**WORK TO COMPLETE**
Reproduce exactly, from the data that follows, the line with "position:absolute; right:-8px; bottom:-8px;", the line with "width:30px; height:30px; border-radius:5px;", and every line that lies between them.

** AVAILABLE DATA follows **

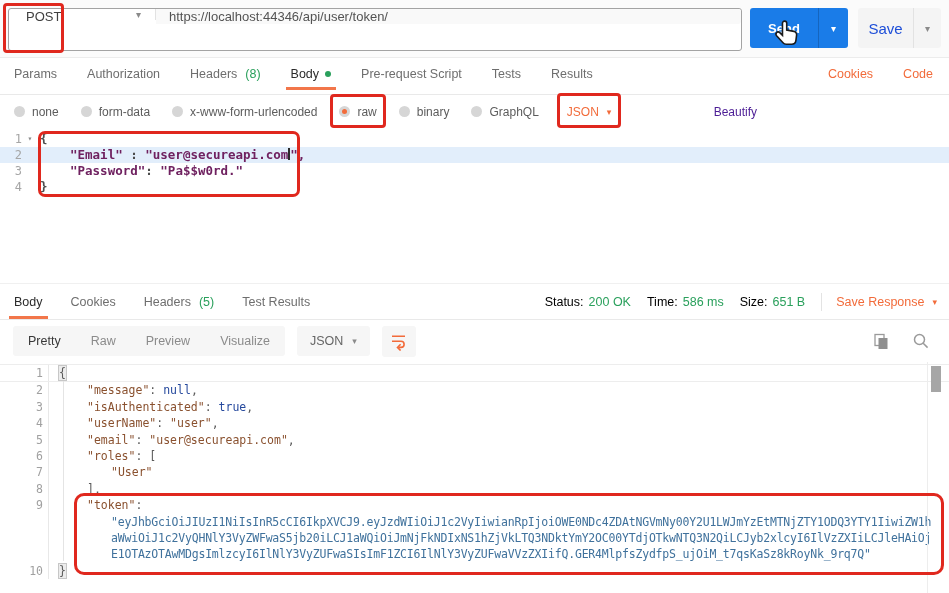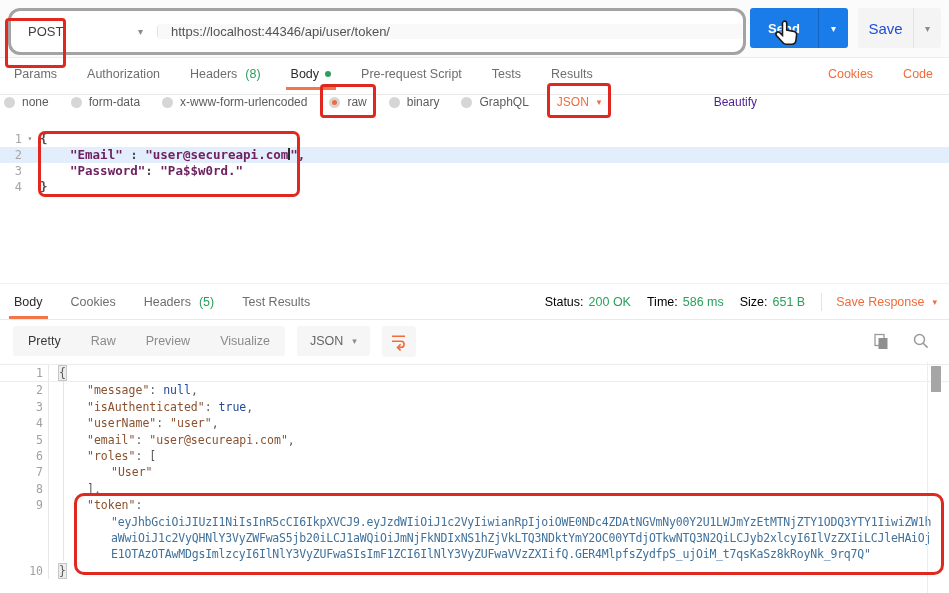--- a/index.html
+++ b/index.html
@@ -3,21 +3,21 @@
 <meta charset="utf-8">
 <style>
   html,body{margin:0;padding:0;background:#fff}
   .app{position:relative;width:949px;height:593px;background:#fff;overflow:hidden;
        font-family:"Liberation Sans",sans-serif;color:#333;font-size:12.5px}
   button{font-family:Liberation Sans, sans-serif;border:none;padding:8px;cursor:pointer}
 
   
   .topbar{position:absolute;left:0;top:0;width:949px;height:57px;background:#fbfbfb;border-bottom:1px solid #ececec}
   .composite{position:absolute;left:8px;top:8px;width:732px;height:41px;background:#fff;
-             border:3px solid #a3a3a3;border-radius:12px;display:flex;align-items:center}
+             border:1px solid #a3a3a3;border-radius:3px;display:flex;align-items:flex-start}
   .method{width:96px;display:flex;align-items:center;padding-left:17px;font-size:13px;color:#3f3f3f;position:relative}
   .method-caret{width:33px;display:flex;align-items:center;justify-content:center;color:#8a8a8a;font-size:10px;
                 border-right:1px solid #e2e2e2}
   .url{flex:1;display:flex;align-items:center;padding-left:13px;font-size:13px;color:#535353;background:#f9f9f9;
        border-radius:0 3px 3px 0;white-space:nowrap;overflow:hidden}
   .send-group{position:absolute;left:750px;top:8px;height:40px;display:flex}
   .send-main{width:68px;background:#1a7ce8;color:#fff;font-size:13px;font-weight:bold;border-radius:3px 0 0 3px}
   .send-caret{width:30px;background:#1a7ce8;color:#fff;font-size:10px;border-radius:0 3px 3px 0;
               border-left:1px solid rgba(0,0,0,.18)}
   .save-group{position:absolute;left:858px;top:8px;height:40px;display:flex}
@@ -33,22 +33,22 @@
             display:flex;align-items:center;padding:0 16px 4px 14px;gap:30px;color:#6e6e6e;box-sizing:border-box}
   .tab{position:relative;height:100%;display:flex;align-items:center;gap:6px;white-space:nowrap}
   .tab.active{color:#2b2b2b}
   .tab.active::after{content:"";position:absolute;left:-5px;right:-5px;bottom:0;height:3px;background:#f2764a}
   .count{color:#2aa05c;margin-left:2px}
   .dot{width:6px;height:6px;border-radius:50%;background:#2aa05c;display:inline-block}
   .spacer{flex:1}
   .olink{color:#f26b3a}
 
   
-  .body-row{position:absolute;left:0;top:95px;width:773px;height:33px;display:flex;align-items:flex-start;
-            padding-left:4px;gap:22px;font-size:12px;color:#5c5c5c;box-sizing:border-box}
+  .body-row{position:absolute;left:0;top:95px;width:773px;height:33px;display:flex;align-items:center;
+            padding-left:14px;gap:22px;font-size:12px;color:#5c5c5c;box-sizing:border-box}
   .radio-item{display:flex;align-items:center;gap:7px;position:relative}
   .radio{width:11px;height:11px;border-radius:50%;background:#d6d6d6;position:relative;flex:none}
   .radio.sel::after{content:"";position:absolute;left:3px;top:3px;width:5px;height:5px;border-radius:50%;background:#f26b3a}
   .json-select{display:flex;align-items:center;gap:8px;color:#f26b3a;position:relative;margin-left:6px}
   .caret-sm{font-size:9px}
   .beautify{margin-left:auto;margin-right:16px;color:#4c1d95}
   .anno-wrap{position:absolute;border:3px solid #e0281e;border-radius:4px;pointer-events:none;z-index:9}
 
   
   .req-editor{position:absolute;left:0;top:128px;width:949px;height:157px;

** End of AVAILABLE DATA **
** AVAILABLE DATA follows **

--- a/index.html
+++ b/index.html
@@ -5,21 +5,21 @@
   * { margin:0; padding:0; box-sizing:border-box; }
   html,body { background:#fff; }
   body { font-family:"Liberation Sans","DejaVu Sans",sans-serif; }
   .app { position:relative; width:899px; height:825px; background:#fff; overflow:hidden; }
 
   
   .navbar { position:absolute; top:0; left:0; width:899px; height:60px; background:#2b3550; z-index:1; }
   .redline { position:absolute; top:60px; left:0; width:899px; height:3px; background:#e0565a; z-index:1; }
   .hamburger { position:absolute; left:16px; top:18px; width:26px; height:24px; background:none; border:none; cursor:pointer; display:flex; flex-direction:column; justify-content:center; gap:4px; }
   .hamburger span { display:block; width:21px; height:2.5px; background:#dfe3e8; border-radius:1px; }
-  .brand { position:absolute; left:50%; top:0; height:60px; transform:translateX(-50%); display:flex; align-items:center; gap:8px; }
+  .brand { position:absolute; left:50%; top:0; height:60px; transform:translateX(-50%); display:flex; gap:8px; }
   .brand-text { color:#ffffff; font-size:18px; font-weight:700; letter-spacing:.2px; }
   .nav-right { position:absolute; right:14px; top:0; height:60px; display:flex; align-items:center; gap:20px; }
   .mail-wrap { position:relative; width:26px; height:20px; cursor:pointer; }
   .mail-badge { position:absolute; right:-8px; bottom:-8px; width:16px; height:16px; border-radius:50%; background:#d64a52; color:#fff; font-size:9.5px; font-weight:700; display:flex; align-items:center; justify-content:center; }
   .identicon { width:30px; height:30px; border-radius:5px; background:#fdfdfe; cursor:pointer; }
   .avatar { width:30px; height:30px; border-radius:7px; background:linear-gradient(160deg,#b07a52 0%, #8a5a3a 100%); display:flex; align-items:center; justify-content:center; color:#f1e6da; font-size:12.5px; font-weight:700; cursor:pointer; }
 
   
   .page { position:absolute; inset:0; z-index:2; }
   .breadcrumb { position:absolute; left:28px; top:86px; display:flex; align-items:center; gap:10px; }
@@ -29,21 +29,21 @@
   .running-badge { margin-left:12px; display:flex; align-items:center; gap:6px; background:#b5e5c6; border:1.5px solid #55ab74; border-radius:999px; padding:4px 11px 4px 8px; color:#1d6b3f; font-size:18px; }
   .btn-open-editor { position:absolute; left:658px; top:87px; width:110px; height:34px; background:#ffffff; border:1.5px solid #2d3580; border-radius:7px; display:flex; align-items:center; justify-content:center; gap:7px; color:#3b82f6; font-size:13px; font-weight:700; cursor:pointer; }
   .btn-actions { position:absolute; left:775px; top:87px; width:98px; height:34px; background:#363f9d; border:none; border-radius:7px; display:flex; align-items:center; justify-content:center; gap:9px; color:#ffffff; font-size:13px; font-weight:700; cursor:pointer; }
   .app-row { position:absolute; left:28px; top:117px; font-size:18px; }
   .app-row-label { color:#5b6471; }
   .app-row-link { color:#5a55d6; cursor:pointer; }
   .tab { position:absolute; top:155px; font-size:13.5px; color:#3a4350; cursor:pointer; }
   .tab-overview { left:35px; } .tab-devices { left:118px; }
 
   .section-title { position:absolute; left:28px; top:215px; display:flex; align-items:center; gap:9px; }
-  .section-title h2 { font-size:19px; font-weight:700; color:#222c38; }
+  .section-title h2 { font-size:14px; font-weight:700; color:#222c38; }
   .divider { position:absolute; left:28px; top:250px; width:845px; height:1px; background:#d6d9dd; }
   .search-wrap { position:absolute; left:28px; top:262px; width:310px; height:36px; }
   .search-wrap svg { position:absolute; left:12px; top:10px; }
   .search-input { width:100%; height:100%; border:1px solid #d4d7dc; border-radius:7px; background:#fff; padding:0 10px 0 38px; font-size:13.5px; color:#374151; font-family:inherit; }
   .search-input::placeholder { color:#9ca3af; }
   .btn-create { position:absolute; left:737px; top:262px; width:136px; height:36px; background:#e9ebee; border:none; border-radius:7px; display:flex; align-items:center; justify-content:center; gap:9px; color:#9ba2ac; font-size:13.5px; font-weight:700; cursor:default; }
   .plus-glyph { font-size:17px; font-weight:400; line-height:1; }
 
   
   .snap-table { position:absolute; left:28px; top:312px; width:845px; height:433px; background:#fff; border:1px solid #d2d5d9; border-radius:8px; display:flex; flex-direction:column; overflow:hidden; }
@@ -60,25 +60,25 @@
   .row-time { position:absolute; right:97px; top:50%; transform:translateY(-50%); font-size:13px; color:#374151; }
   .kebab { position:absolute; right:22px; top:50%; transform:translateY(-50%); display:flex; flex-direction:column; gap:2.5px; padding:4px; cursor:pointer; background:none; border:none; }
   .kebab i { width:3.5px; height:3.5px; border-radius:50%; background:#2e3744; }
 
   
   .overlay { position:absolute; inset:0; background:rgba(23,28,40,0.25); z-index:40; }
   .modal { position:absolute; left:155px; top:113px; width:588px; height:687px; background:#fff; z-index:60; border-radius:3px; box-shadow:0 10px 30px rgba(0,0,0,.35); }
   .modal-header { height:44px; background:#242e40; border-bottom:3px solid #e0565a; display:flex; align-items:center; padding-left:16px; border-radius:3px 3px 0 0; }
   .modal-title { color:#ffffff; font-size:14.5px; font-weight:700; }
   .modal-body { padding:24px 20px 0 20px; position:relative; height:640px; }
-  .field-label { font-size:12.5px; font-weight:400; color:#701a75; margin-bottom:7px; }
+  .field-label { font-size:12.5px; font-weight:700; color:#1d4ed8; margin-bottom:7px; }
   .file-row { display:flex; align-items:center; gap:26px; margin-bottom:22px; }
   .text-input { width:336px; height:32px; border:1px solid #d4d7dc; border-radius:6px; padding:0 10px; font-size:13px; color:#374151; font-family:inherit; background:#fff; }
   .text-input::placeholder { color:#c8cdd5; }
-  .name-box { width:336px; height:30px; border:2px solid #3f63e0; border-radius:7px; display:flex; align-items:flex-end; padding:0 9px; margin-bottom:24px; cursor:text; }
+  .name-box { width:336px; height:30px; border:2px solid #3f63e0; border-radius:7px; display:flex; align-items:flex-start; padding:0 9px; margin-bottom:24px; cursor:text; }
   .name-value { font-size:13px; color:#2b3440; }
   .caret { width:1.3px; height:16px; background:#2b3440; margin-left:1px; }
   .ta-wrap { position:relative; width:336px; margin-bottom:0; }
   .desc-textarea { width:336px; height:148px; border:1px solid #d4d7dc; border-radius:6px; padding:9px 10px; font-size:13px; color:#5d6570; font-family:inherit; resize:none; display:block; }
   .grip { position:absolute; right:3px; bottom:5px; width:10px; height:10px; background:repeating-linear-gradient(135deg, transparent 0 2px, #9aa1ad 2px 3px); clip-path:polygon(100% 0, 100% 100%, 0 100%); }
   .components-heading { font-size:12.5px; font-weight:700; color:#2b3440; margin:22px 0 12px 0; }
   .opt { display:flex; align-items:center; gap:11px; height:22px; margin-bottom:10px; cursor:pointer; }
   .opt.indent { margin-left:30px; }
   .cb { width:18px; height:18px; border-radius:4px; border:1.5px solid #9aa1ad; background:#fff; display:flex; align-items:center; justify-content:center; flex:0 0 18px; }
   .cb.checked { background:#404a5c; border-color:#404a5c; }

** End of AVAILABLE DATA **

**RESULT OF THE EXERCISE**
   .mail-badge { position:absolute; right:-8px; bottom:-8px; width:16px; height:16px; border-radius:50%; background:#d64a52; color:#fff; font-size:9.5px; font-weight:700; display:flex; align-items:center; justify-content:center; }
   .identicon { width:30px; height:30px; border-radius:5px; background:#fdfdfe; cursor:pointer; }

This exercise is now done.